My Dream App

Wednesday, 23 August 2006 09:31 pm
da: A smiling human with short hair, head tilted a bit to the right. It's black and white with a neutral background. You can't tell if the white in the hair is due to lighting, or maybe it's white hair! (lego)
[personal profile] da
[edit: unlocked b/c round one is over and I didn't make it; maybe someone will take the ideas and make this anyhow?]

Yesterday I entered My Dream App, a contest to propose a new Macintosh application, judged according to its novelty, use of Mac OS features, feasibility, and marketability. Three winners will get to see their applications developed commercially, plus they get royalties. In a week, the contest closes to new submissions, and they weed the bids down to 24 semi-finalists. (Go check it out; I'd love to see what my friends come up with as their ideal applications! Plus, I'd love to bounce ideas off everyone, and help come up with something else as your bid!)

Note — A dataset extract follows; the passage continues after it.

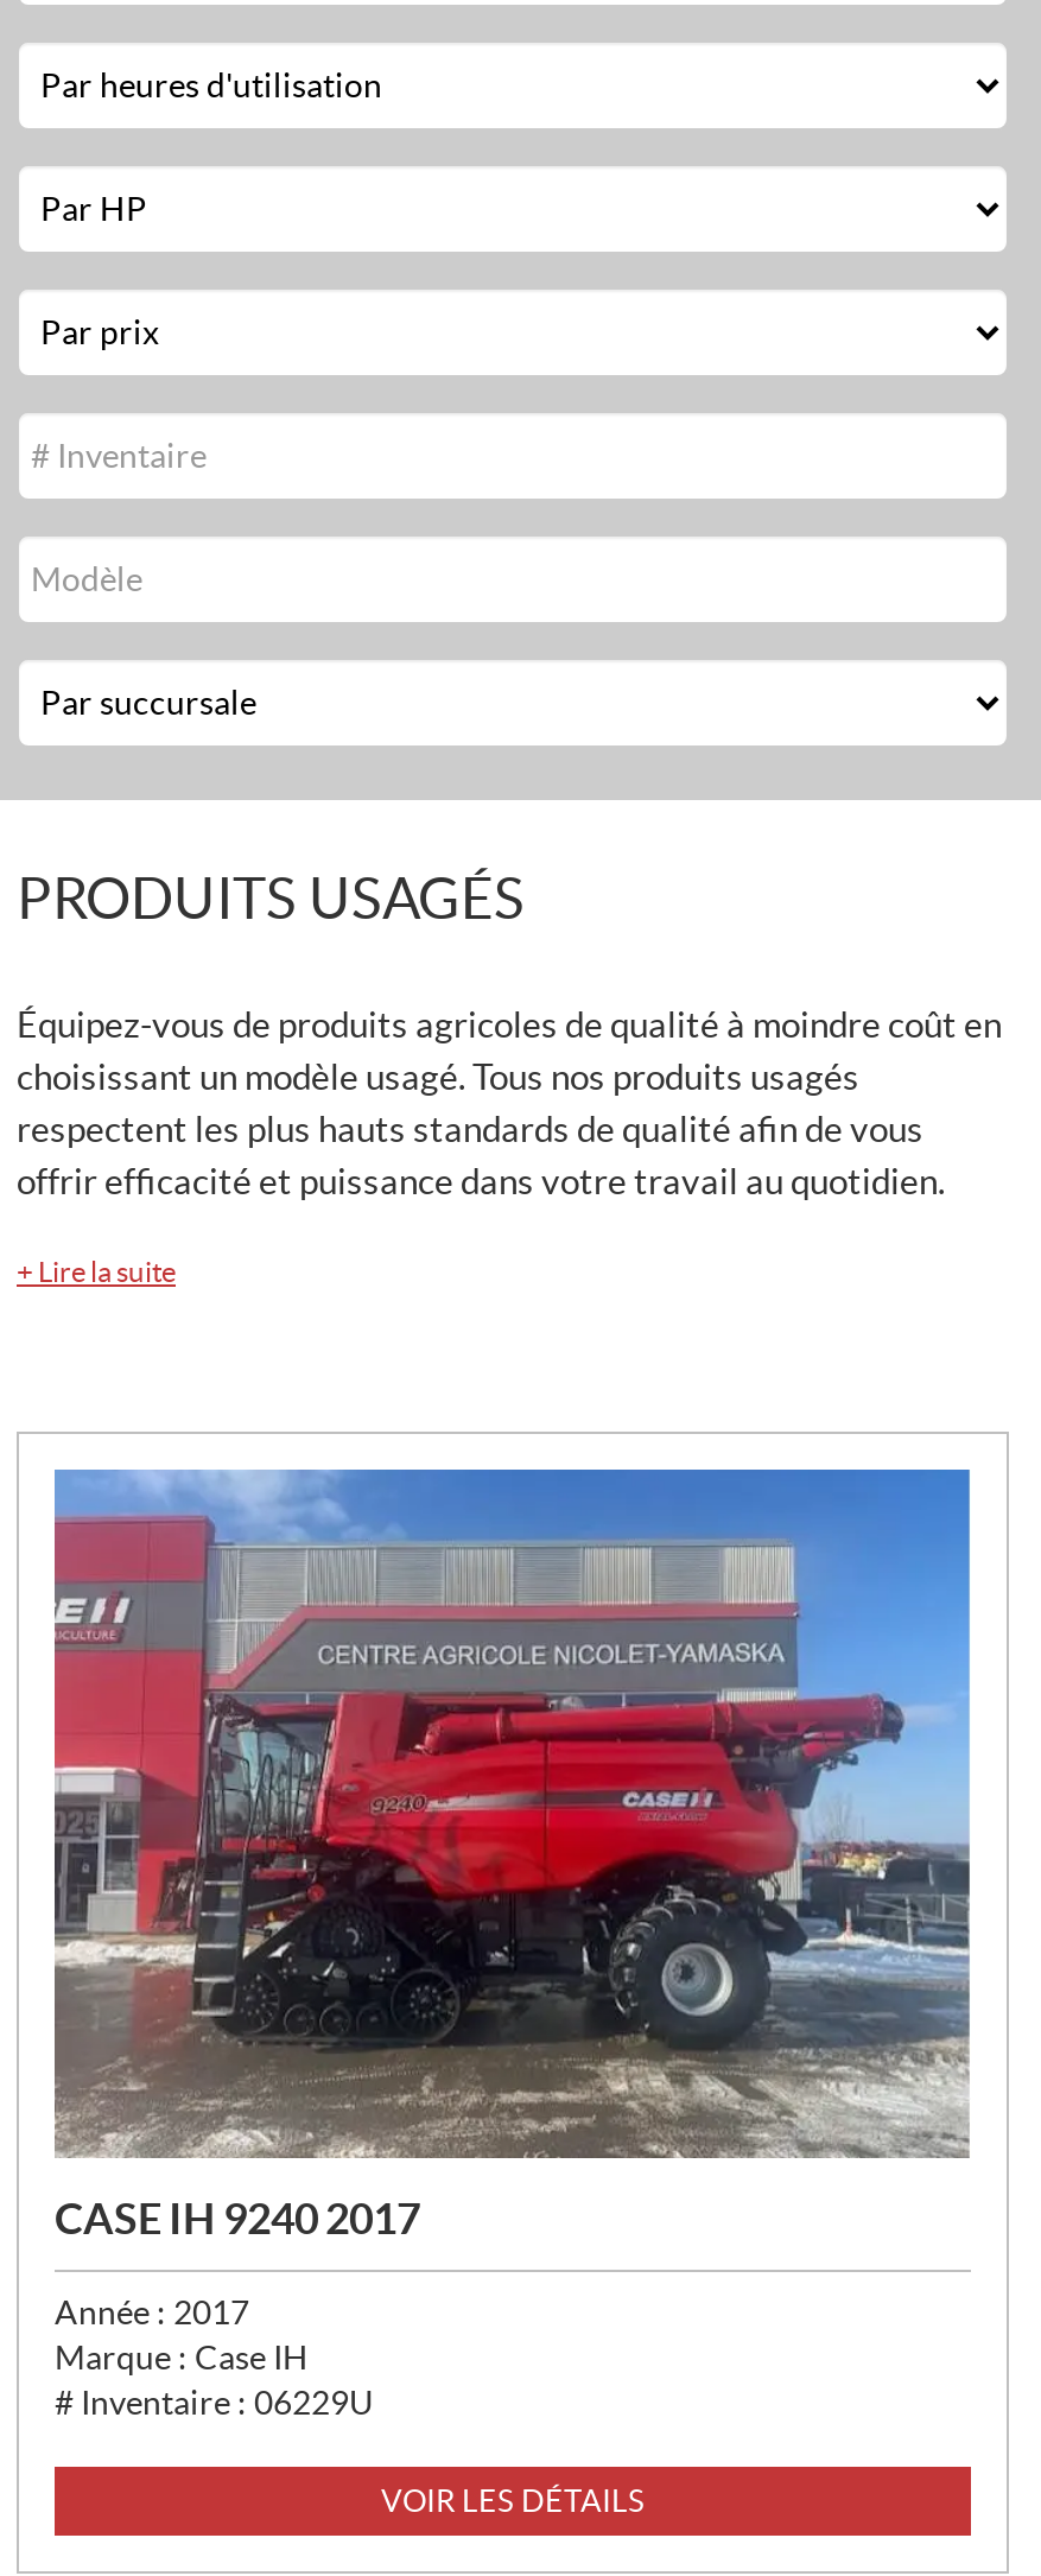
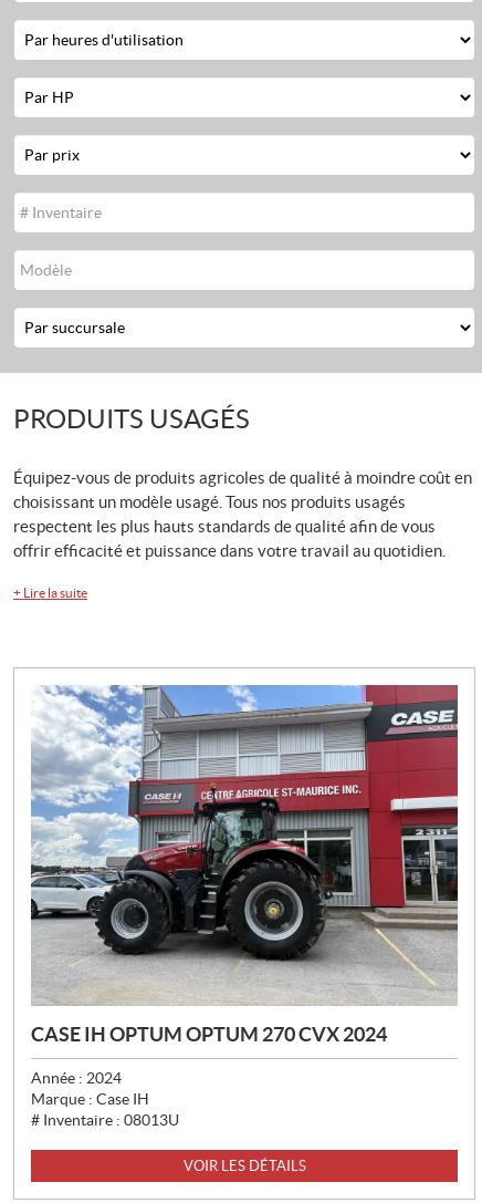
[52,1467,971,2243] [image] | CASE IH 9240 2017 -> [30,684,459,1045] [image] | CASE IH OPTUM OPTUM 270 CVX 2024
[55,2293,249,2331] Année : 2017 -> [31,1069,122,1086] Année : 2024
[55,2383,373,2421] # Inventaire : 06229U -> [31,1111,179,1128] # Inventaire : 08013U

The initial bid is limited to 800 characters (eek!) and they're up to over 1,500 submissions in the first 48 hours (eek!!) So
I don't suppose I'll make it to the second round. But who knows.

People who've read my fuming about Quicken on Mac may guess where my thoughts were this week. So sue me, my dream app is... a Quicken-killer. Yah, boring. How many people would use something like this?:

Title: Tweek or Ka-ching. (Maybe something else. I've got a week to decide.) [Edit: how about 'Reggie' short for Register?.. ]

Description:


A modern money-tracking program. We've got email receipts, paypal, bank and card transaction downloads. Checkbooks are 20th century. Automate!

Default interface presents eye-candy for your chosen important items (budgets, recent transactions, balances).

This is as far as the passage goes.